Refsgaard reconnaît qu'il sera difficile de remettre la mer Baltique en bonne santé.
"Cela nécessite une intervention sévère. Cela frappera durement l'agriculture, " dit Refsgaard.
"Au Danemark, nous avons déjà réduit de moitié les émissions de nitrates depuis 1980. Mais cette initiative était plus facile et moins chère – des fruits à portée de main. La dernière étape est beaucoup plus difficile."
La différenciation spatiale est une solution possible, qui offre une solution plus rentable en exploitant la capacité de la nature à éliminer les nutriments avant qu'ils n'atteignent la mer, il dit.
Mais à moins que de nouveaux systèmes de gouvernance ne soient adoptés, il risque de prendre le pouvoir de décision sur les cultures qui sont cultivées loin des agriculteurs.

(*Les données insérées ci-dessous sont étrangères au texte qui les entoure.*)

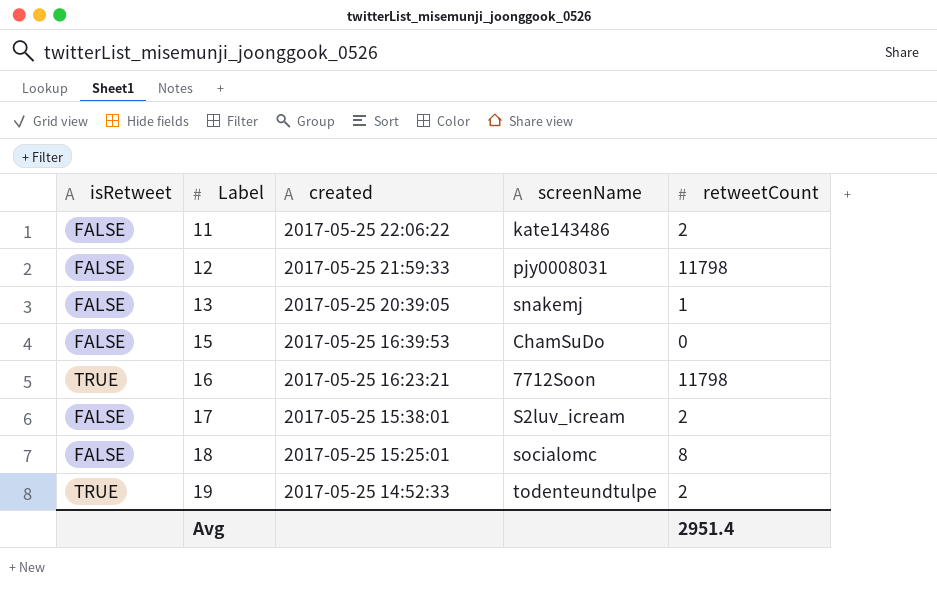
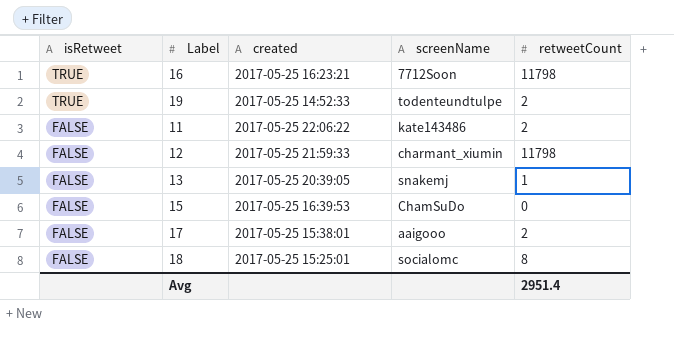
row order: Label ascending -> isRetweet descending
12 | screenName: pjy0008031 -> charmant_xiumin
17 | screenName: S2luv_icream -> aaigooo

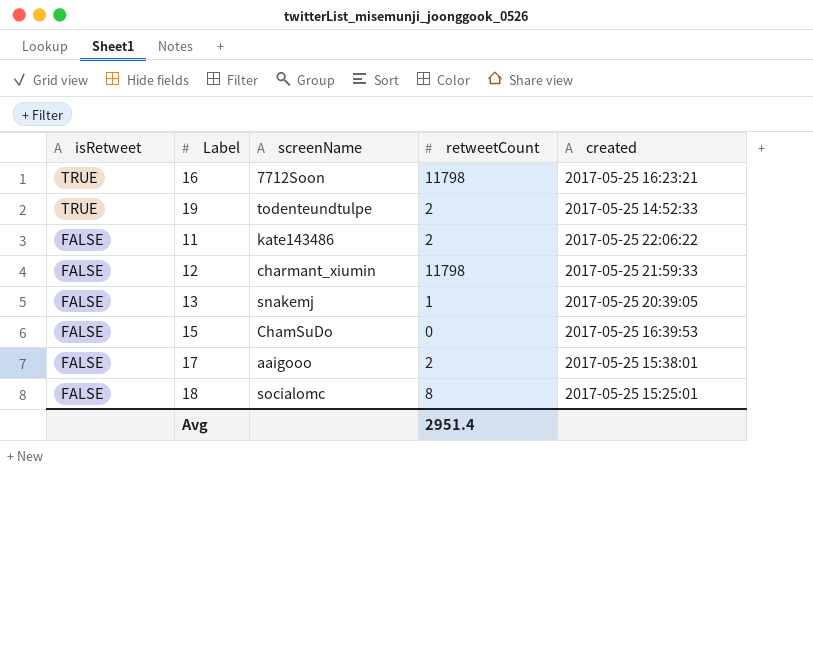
column created | position: 3 -> 5

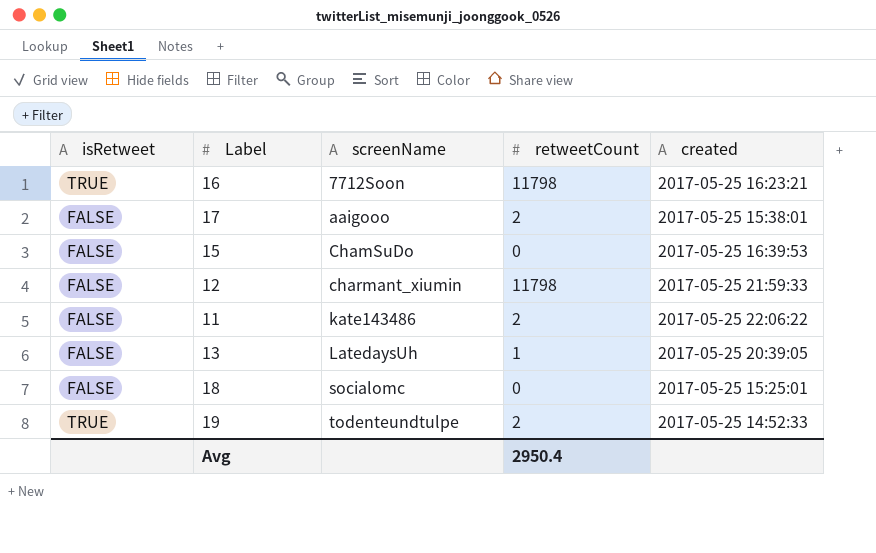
row order: isRetweet descending -> screenName ascending
13 | screenName: snakemj -> LatedaysUh
18 | retweetCount: 8 -> 0
Avg | retweetCount: 2951.4 -> 2950.4

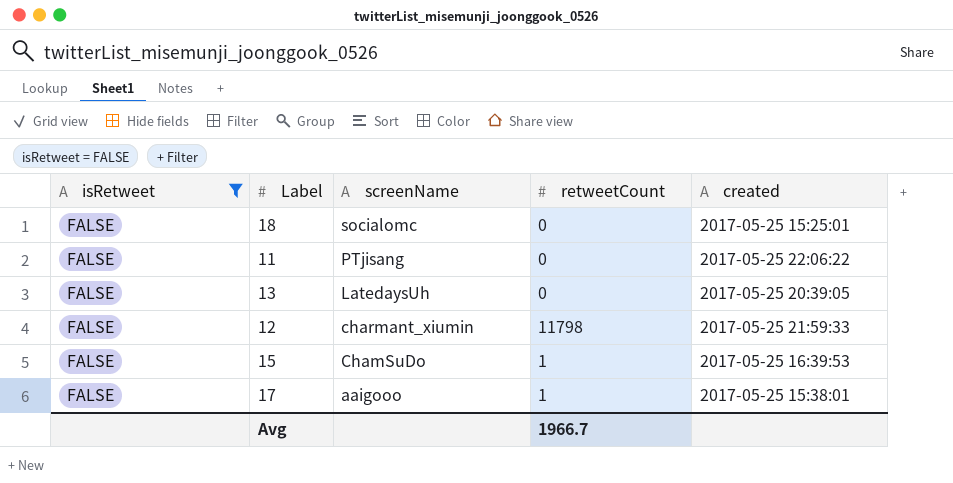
filter: none -> isRetweet = FALSE
row order: screenName ascending -> screenName descending
11 | screenName: kate143486 -> PTjisang
11 | retweetCount: 2 -> 0
13 | retweetCount: 1 -> 0
15 | retweetCount: 0 -> 1
17 | retweetCount: 2 -> 1
Avg | retweetCount: 2950.4 -> 1966.7

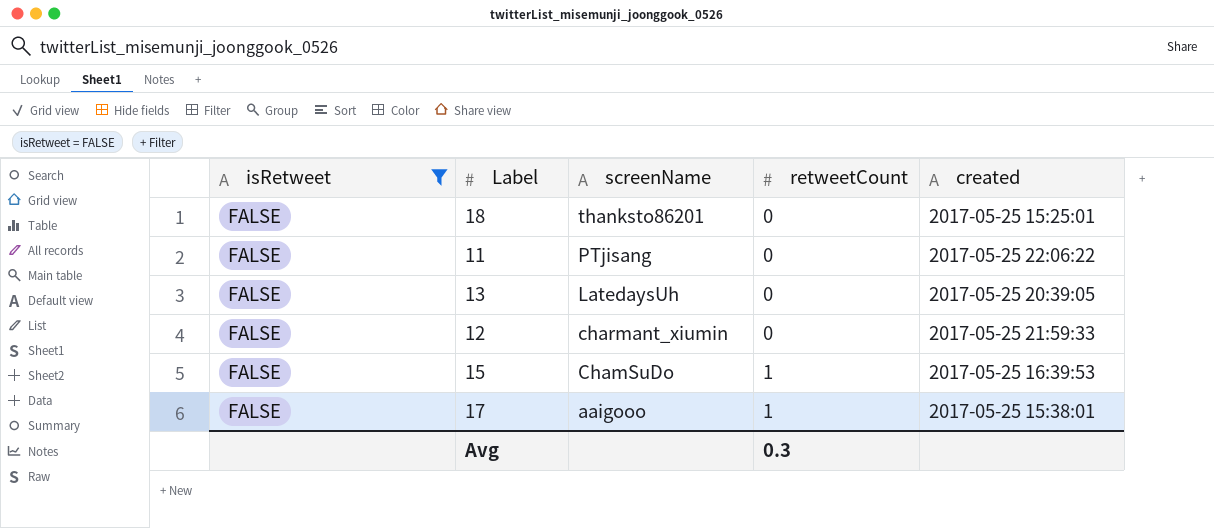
18 | screenName: socialomc -> thanksto86201
12 | retweetCount: 11798 -> 0
Avg | retweetCount: 1966.7 -> 0.3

"Mais l'une des principales conclusions de Soils2Sea est qu'un nouveau système de gouvernance est nécessaire pour tirer parti des avantages de la différenciation spatiale. Ce nouveau système basé sur la co-gouvernance fera le contraire, à savoir donner plus de pouvoir ou d'influence aux agriculteurs, " dit Refsgaard.
Et bien qu'un certain nombre de problèmes scientifiques demeurent, le principal obstacle maintenant est de savoir s'il existe une volonté politique de résoudre le problème, il dit.

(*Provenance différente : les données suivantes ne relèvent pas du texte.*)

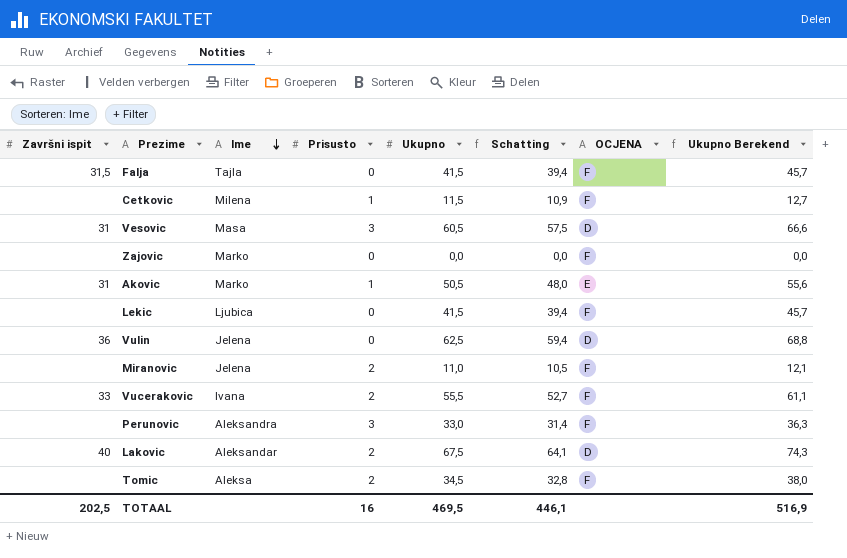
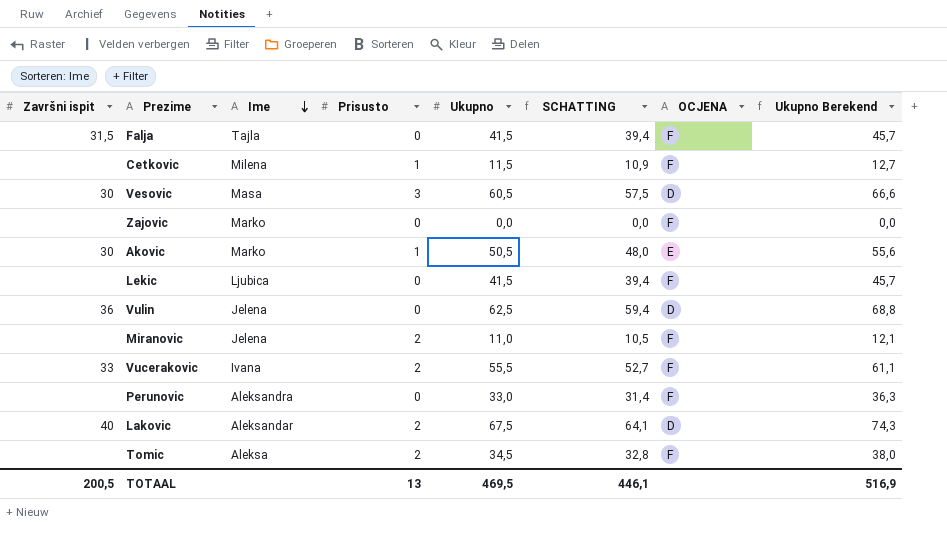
column name: Schatting -> SCHATTING
Vesovic | Završni ispit: 31 -> 30
Akovic | Završni ispit: 31 -> 30
Perunovic | Prisusto: 3 -> 0
TOTAAL | Završni ispit: 202,5 -> 200,5
TOTAAL | Prisusto: 16 -> 13

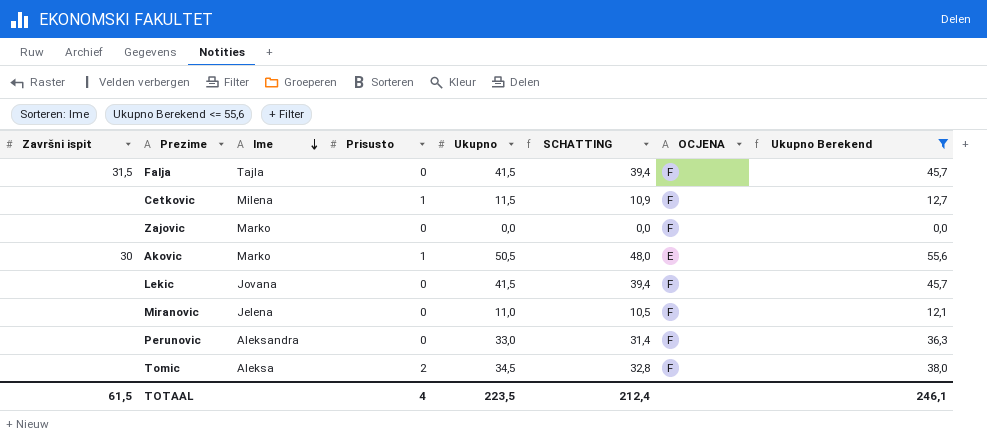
filter: none -> Ukupno Berekend <= 55,6
Lekic | Ime: Ljubica -> Jovana
Miranovic | Prisusto: 2 -> 0
TOTAAL | Završni ispit: 200,5 -> 61,5
TOTAAL | Prisusto: 13 -> 4
TOTAAL | Ukupno: 469,5 -> 223,5
TOTAAL | SCHATTING: 446,1 -> 212,4
TOTAAL | Ukupno Berekend: 516,9 -> 246,1

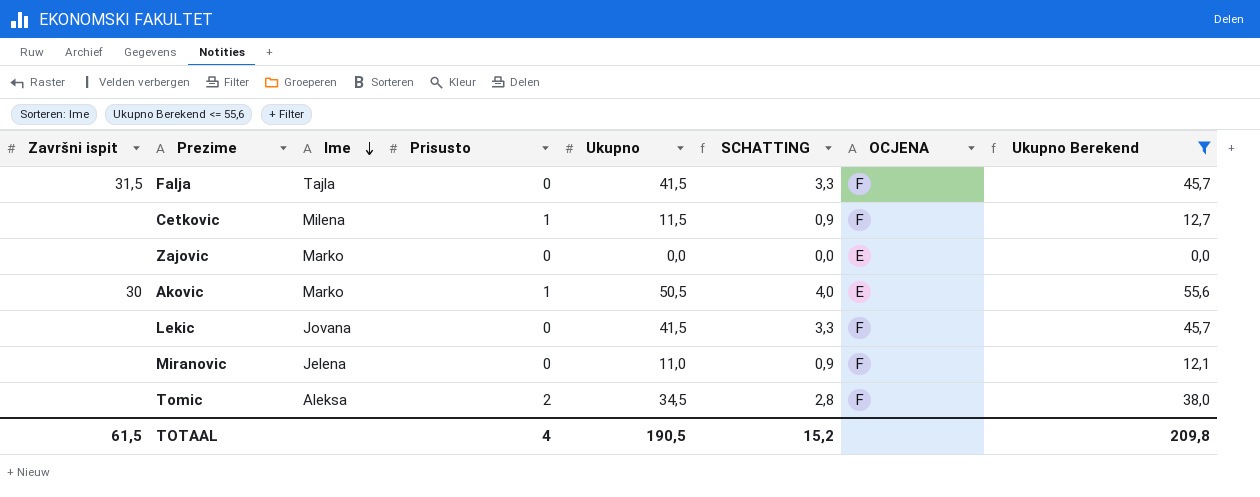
column SCHATTING | formula: [Ukupno] * 0,95 -> [Ukupno] * 0,08
row Perunovic: none | Aleksandra | 0 | 33,0 | 31,4 | F | 36,3 -> none
Zajovic | OCJENA: F -> E
TOTAAL | Ukupno: 223,5 -> 190,5
TOTAAL | SCHATTING: 212,4 -> 15,2
TOTAAL | Ukupno Berekend: 246,1 -> 209,8

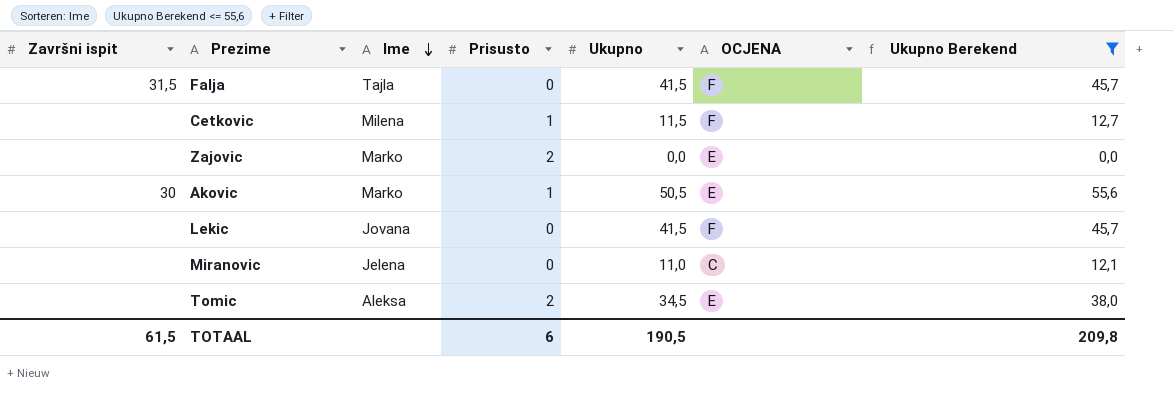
column SCHATTING | formula: [Ukupno] * 0,08 -> none
Zajovic | Prisusto: 0 -> 2
Miranovic | OCJENA: F -> C
Tomic | OCJENA: F -> E
TOTAAL | Prisusto: 4 -> 6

Nous avons besoin d'un processus impliqué
C'est une situation compliquée, qui nécessite l'implication de toutes les parties dans un processus ouvert, dit Flemming Gertz, géologue et consultant agricole pour la SEGES, une société de conseil agricole basée au Danemark, qui a également assisté à la conférence.
SEGES fait partie du Conseil danois de l'agriculture et de l'alimentation, qui représente l'agriculture et l'industrie alimentaire au Danemark.
Selon Gertz, les agriculteurs ont tendance à être exclus de la prise de décision, et une plus grande implication pourrait rendre les étapes nécessaires plus digestes pour le secteur agricole.
"C'est un changement de culture important qui s'impose :d'une réglementation générale et d'un processus décisionnel descendant, qui est une tradition au Danemark, à un processus plus inclusif, " dit Gertz.
Les agriculteurs ont besoin d'incitations
Professeur Jørgen Olesen du Département d'agroécologie – Climat et eau, à l'Université d'Aarhus, Danemark, souhaite également une plus grande inclusion des agriculteurs, ainsi que des incitations financières pour qu'ils s'impliquent.
"Je pense que nous manquons d'incitations, qui encouragent l'innovation chez les agriculteurs pour trouver des solutions, " dit Olesen, qui est également impliqué dans le projet SOILS2SEA.
« La plupart des agriculteurs veulent aider à résoudre ces problèmes. Mais ils veulent aussi être reconnus pour cela, " dit-il. " Et le meilleur incitatif est bien sûr, quand il s'agit d'un retour monétaire."
Cette histoire est republiée avec l'aimable autorisation de ScienceNordic, la source de confiance pour les nouvelles scientifiques en anglais des pays nordiques. Lisez l'histoire originale ici.